▶ _TASK_
Skip every line before the one containing "subtotal: 607.85 -> 621.85", then copy that line and the rest of the entries below exactly, through the last line.

▶ _INPUT_
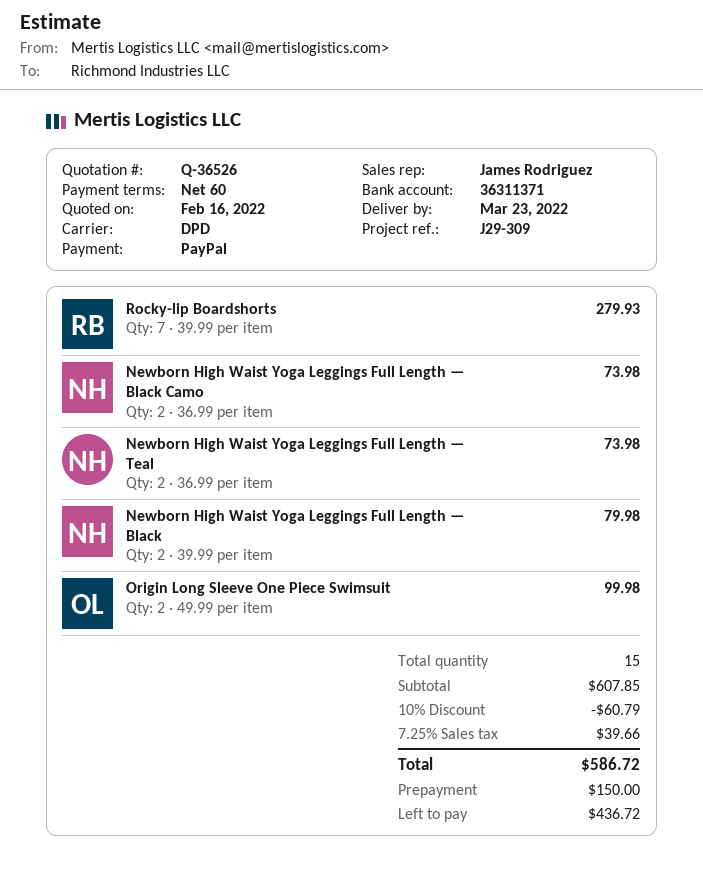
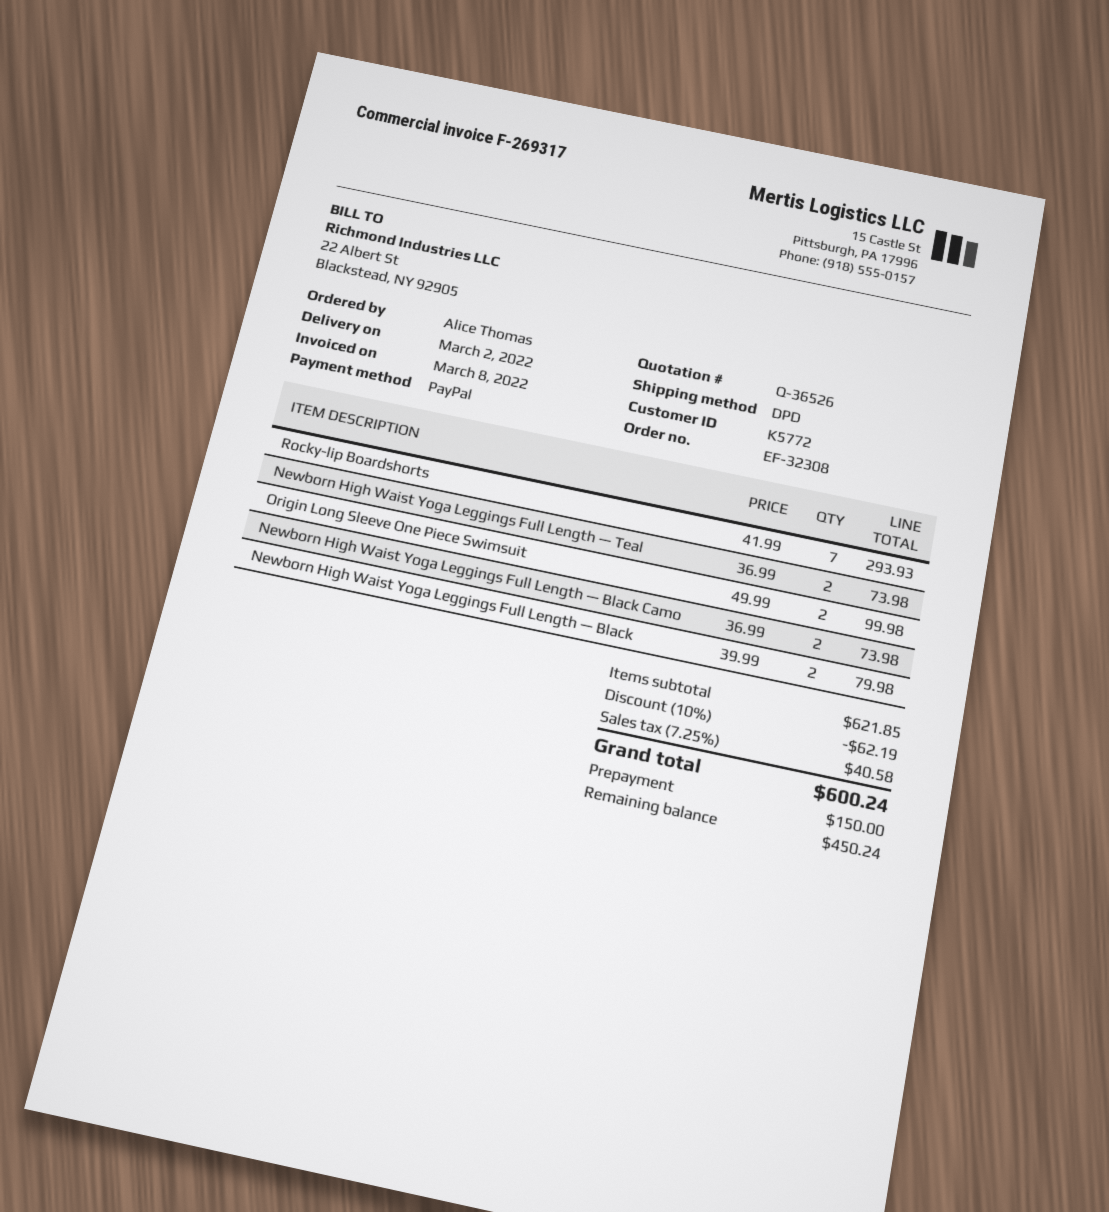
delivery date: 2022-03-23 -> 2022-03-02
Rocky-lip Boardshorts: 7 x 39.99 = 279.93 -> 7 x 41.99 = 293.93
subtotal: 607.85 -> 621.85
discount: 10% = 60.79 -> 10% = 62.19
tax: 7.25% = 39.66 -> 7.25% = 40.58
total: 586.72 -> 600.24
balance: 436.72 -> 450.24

▶ _SOLUTION TO THIS EXERCISE_
subtotal: 607.85 -> 621.85
discount: 10% = 60.79 -> 10% = 62.19
tax: 7.25% = 39.66 -> 7.25% = 40.58
total: 586.72 -> 600.24
balance: 436.72 -> 450.24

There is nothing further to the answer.